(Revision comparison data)

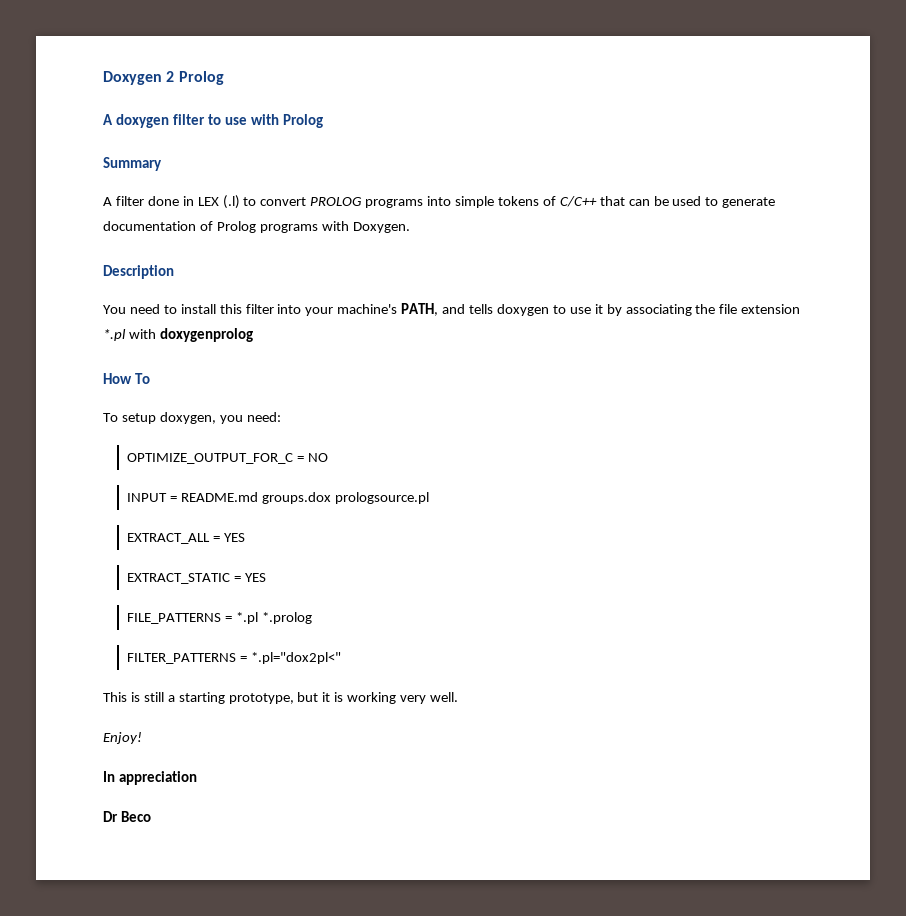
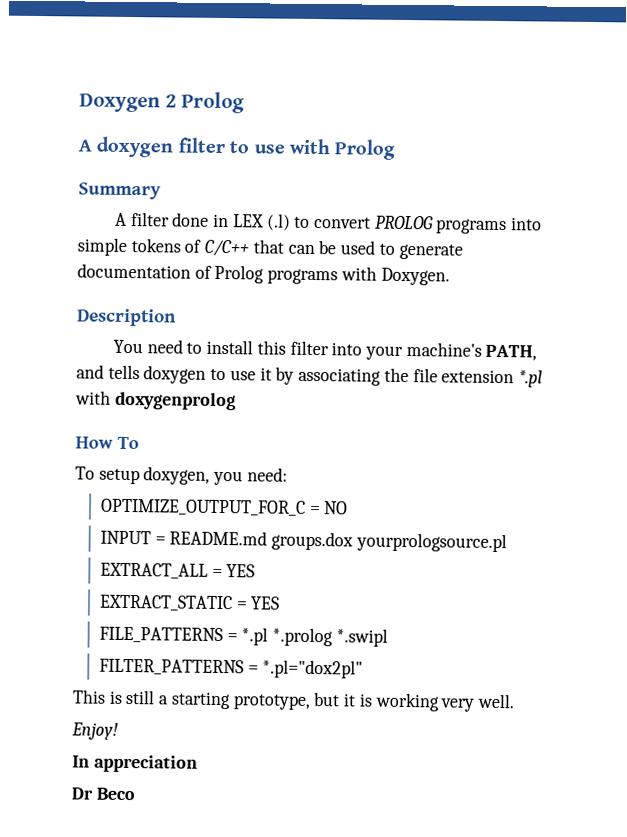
[335,492,430,504] prologsource.pl -> [355,532,507,553] yourprologsource.pl
(313, 618) none -> [335,628,388,647] *.swipl
[251,652,342,664] *.pl="dox2pl<" -> [262,659,364,679] *.pl="dox2pl"

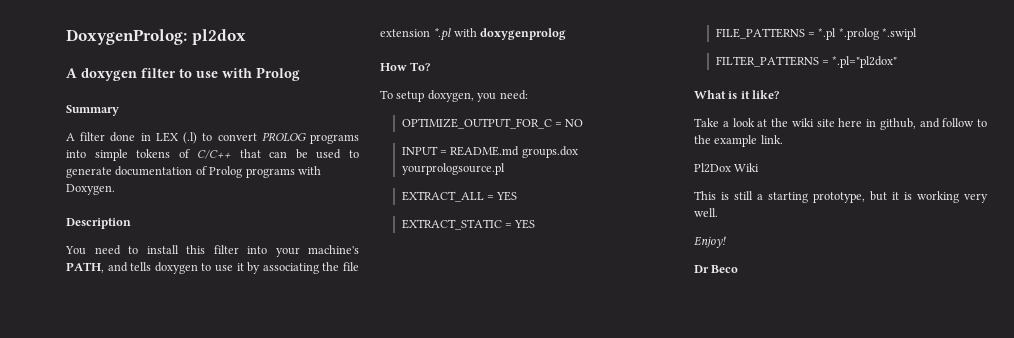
[79,91,246,114] Doxygen 2 Prolog -> [66,29,246,45] DoxygenProlog: pl2dox
[117,436,140,450] To -> [410,62,431,71] To?
[262,659,364,679] *.pl="dox2pl" -> [832,56,898,68] [694,90,780,99] [694,118,987,130] [694,135,783,147] [694,163,760,173] *.pl="pl2dox" // What is it like? // Take a look at the wiki site here in github, and follow to the example link. // Pl2Dox Wiki
[72,754,198,773] // In appreciation -> (726, 242) none

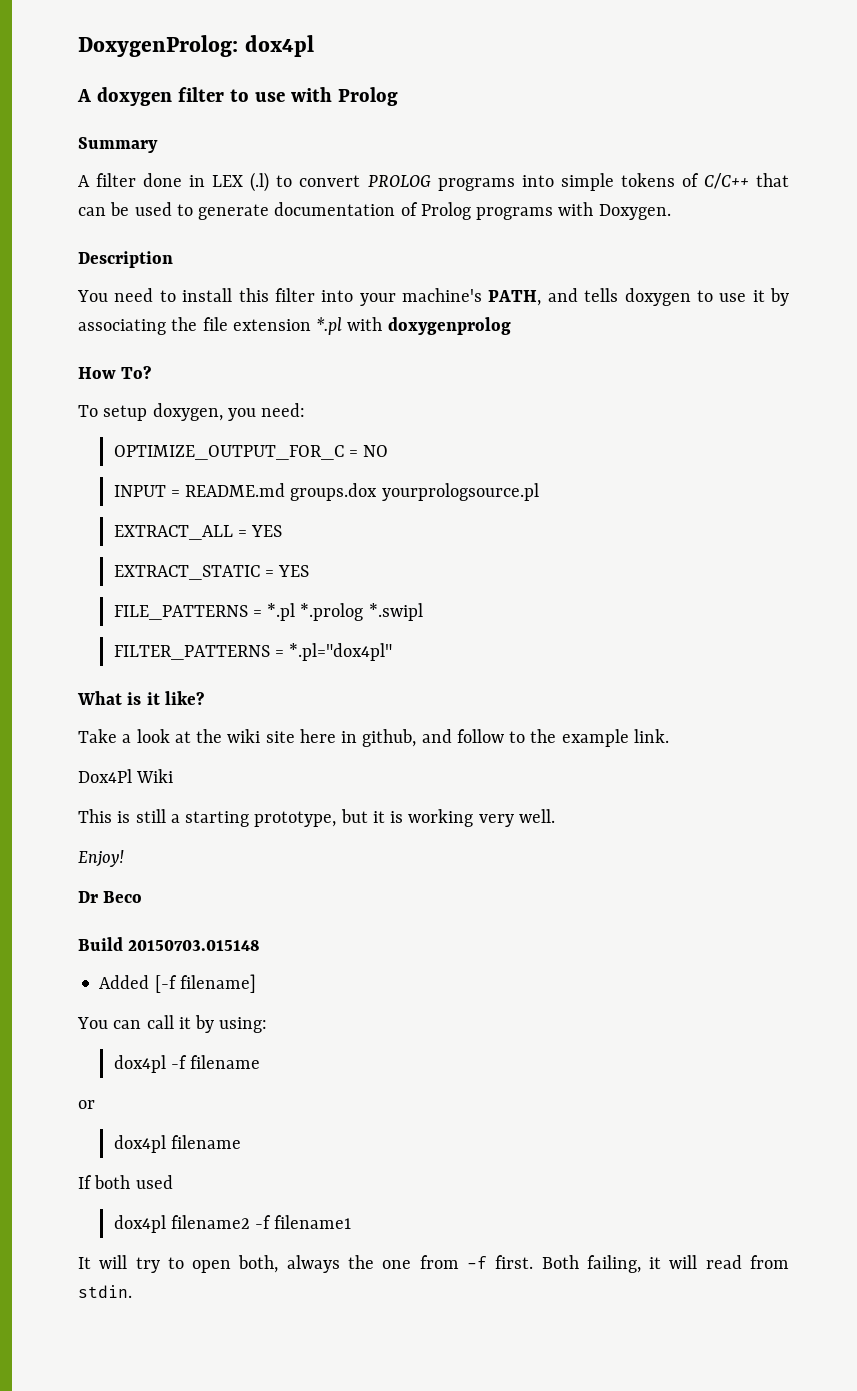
[191,29,246,45] pl2dox -> [244,35,314,57] dox4pl
[832,56,898,68] *.pl="pl2dox" -> [289,643,393,661] *.pl="dox4pl"
[694,163,731,173] Pl2Dox -> [78,769,132,783] Dox4Pl
(739, 269) none -> [78,937,261,951] [99,974,256,993] [77,1015,268,1033] [113,1055,261,1073] [78,1100,95,1109] [113,1135,241,1153] [78,1175,173,1189] [113,1215,352,1233] [78,1255,789,1273] [78,1285,132,1298] // Build 20150703.015148 // Added [-f filename] // You can call it by using: // dox4pl -f filename // or // dox4pl filename // If both used // dox4pl filename2 -f filename1 // It will try to open both, always the one from -f first. Both failing, it will read from stdin.

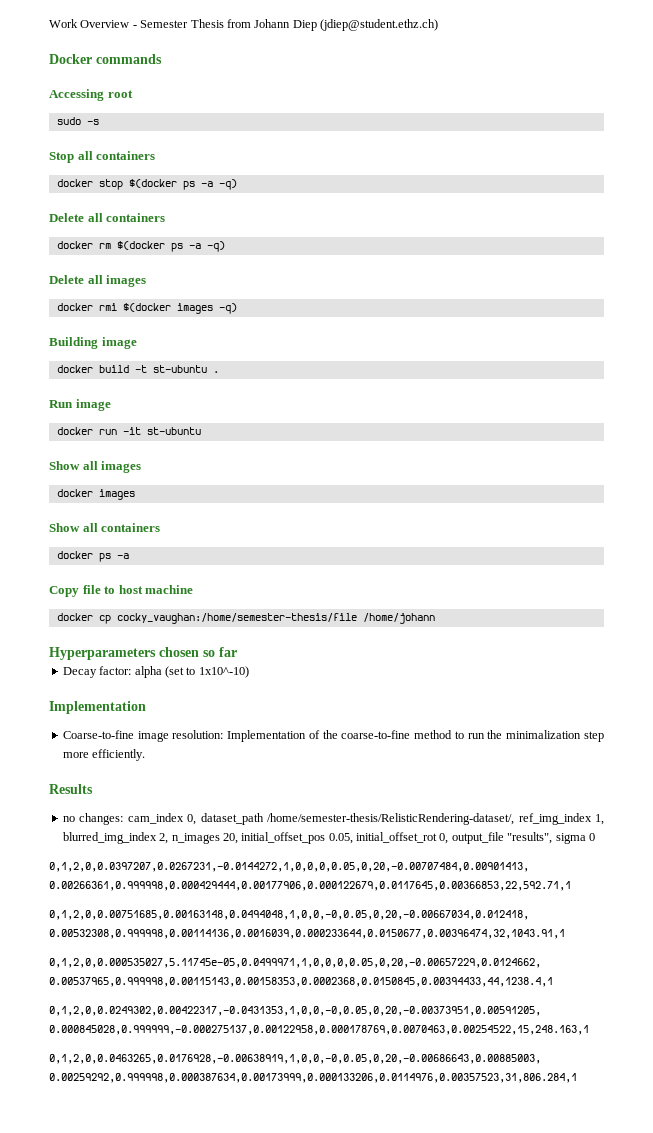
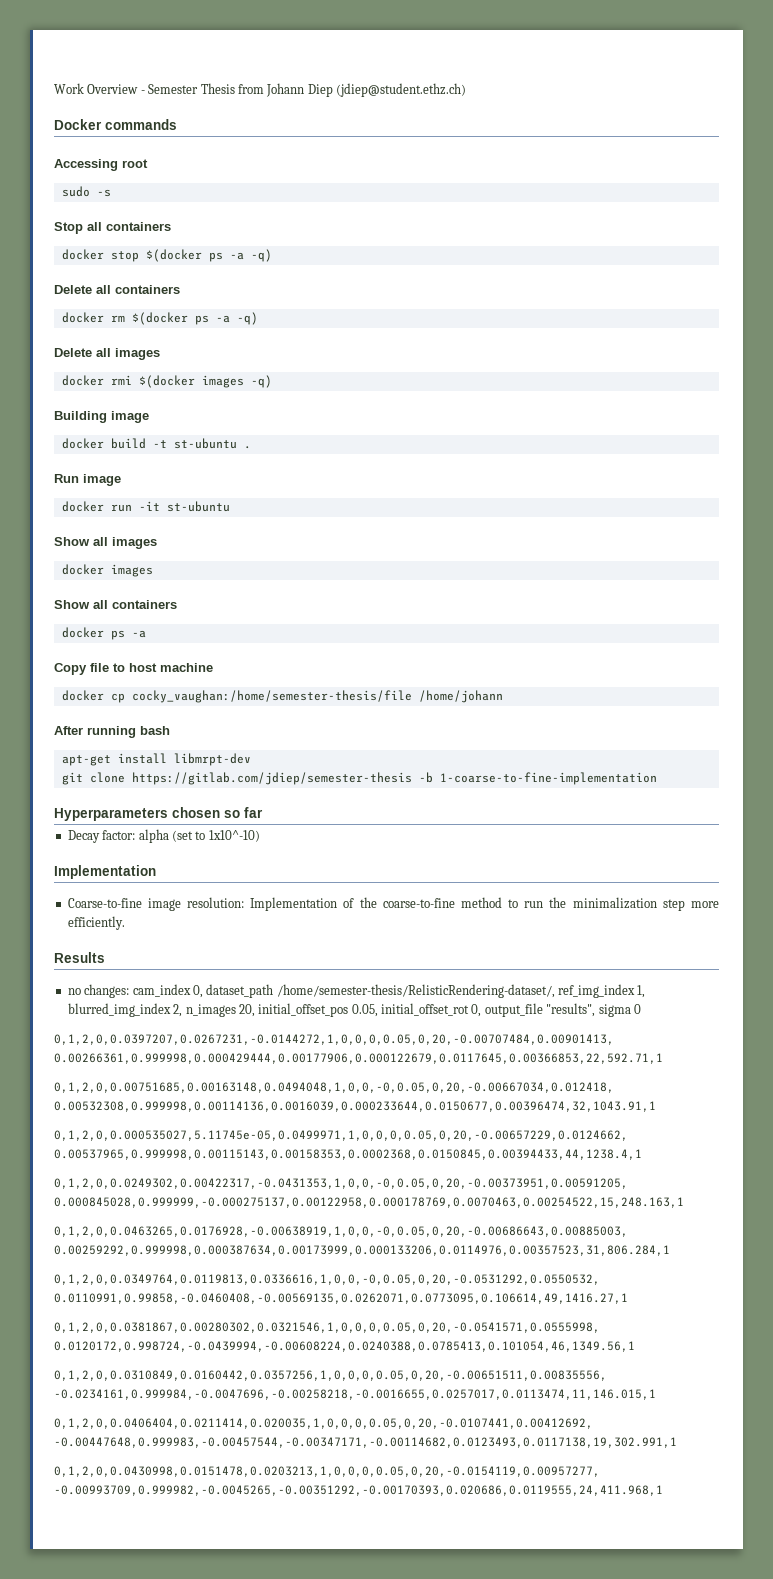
(435, 618) none -> [54,726,170,738] [61,753,251,766] [61,772,657,785] // After running bash // apt-get install libmrpt-dev // git clone https://gitlab.com/jdiep/semester-thesis -b 1-coarse-to-fine-implementation
(577, 1078) none -> [54,1274,600,1285] [54,1293,628,1304] [54,1322,600,1333] [54,1341,635,1352] [54,1370,607,1381] [54,1389,656,1400] [54,1418,593,1429] [54,1437,677,1448] [54,1466,600,1477] [54,1485,663,1496] // 0,1,2,0,0.0349764,0.0119813,0.0336616,1,0,0,-0,0.05,0,20,-0.0531292,0.0550532, 0.0110991,0.99858,-0.0460408,-0.00569135,0.0262071,0.0773095,0.106614,49,1416.27,1 // 0,1,2,0,0.0381867,0.00280302,0.0321546,1,0,0,0,0.05,0,20,-0.0541571,0.0555998, 0.0120172,0.998724,-0.0439994,-0.00608224,0.0240388,0.0785413,0.101054,46,1349.56,1 // 0,1,2,0,0.0310849,0.0160442,0.0357256,1,0,0,0,0.05,0,20,-0.00651511,0.00835556, -0.0234161,0.999984,-0.0047696,-0.00258218,-0.0016655,0.0257017,0.0113474,11,146.015,1 // 0,1,2,0,0.0406404,0.0211414,0.020035,1,0,0,0,0.05,0,20,-0.0107441,0.00412692, -0.00447648,0.999983,-0.00457544,-0.00347171,-0.00114682,0.0123493,0.0117138,19,302.991,1 // 0,1,2,0,0.0430998,0.0151478,0.0203213,1,0,0,0,0.05,0,20,-0.0154119,0.00957277, -0.00993709,0.999982,-0.0045265,-0.00351292,-0.00170393,0.020686,0.0119555,24,411.968,1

Your objective:
From the entries, copy every line in which the string "none" can be found.

Solution to this problem:
(313, 618) none -> [335,628,388,647] *.swipl
[72,754,198,773] // In appreciation -> (726, 242) none
(739, 269) none -> [78,937,261,951] [99,974,256,993] [77,1015,268,1033] [113,1055,261,1073] [78,1100,95,1109] [113,1135,241,1153] [78,1175,173,1189] [113,1215,352,1233] [78,1255,789,1273] [78,1285,132,1298] // Build 20150703.015148 // Added [-f filename] // You can call it by using: // dox4pl -f filename // or // dox4pl filename // If both used // dox4pl filename2 -f filename1 // It will try to open both, always the one from -f first. Both failing, it will read from stdin.
(435, 618) none -> [54,726,170,738] [61,753,251,766] [61,772,657,785] // After running bash // apt-get install libmrpt-dev // git clone https://gitlab.com/jdiep/semester-thesis -b 1-coarse-to-fine-implementation
(577, 1078) none -> [54,1274,600,1285] [54,1293,628,1304] [54,1322,600,1333] [54,1341,635,1352] [54,1370,607,1381] [54,1389,656,1400] [54,1418,593,1429] [54,1437,677,1448] [54,1466,600,1477] [54,1485,663,1496] // 0,1,2,0,0.0349764,0.0119813,0.0336616,1,0,0,-0,0.05,0,20,-0.0531292,0.0550532, 0.0110991,0.99858,-0.0460408,-0.00569135,0.0262071,0.0773095,0.106614,49,1416.27,1 // 0,1,2,0,0.0381867,0.00280302,0.0321546,1,0,0,0,0.05,0,20,-0.0541571,0.0555998, 0.0120172,0.998724,-0.0439994,-0.00608224,0.0240388,0.0785413,0.101054,46,1349.56,1 // 0,1,2,0,0.0310849,0.0160442,0.0357256,1,0,0,0,0.05,0,20,-0.00651511,0.00835556, -0.0234161,0.999984,-0.0047696,-0.00258218,-0.0016655,0.0257017,0.0113474,11,146.015,1 // 0,1,2,0,0.0406404,0.0211414,0.020035,1,0,0,0,0.05,0,20,-0.0107441,0.00412692, -0.00447648,0.999983,-0.00457544,-0.00347171,-0.00114682,0.0123493,0.0117138,19,302.991,1 // 0,1,2,0,0.0430998,0.0151478,0.0203213,1,0,0,0,0.05,0,20,-0.0154119,0.00957277, -0.00993709,0.999982,-0.0045265,-0.00351292,-0.00170393,0.020686,0.0119555,24,411.968,1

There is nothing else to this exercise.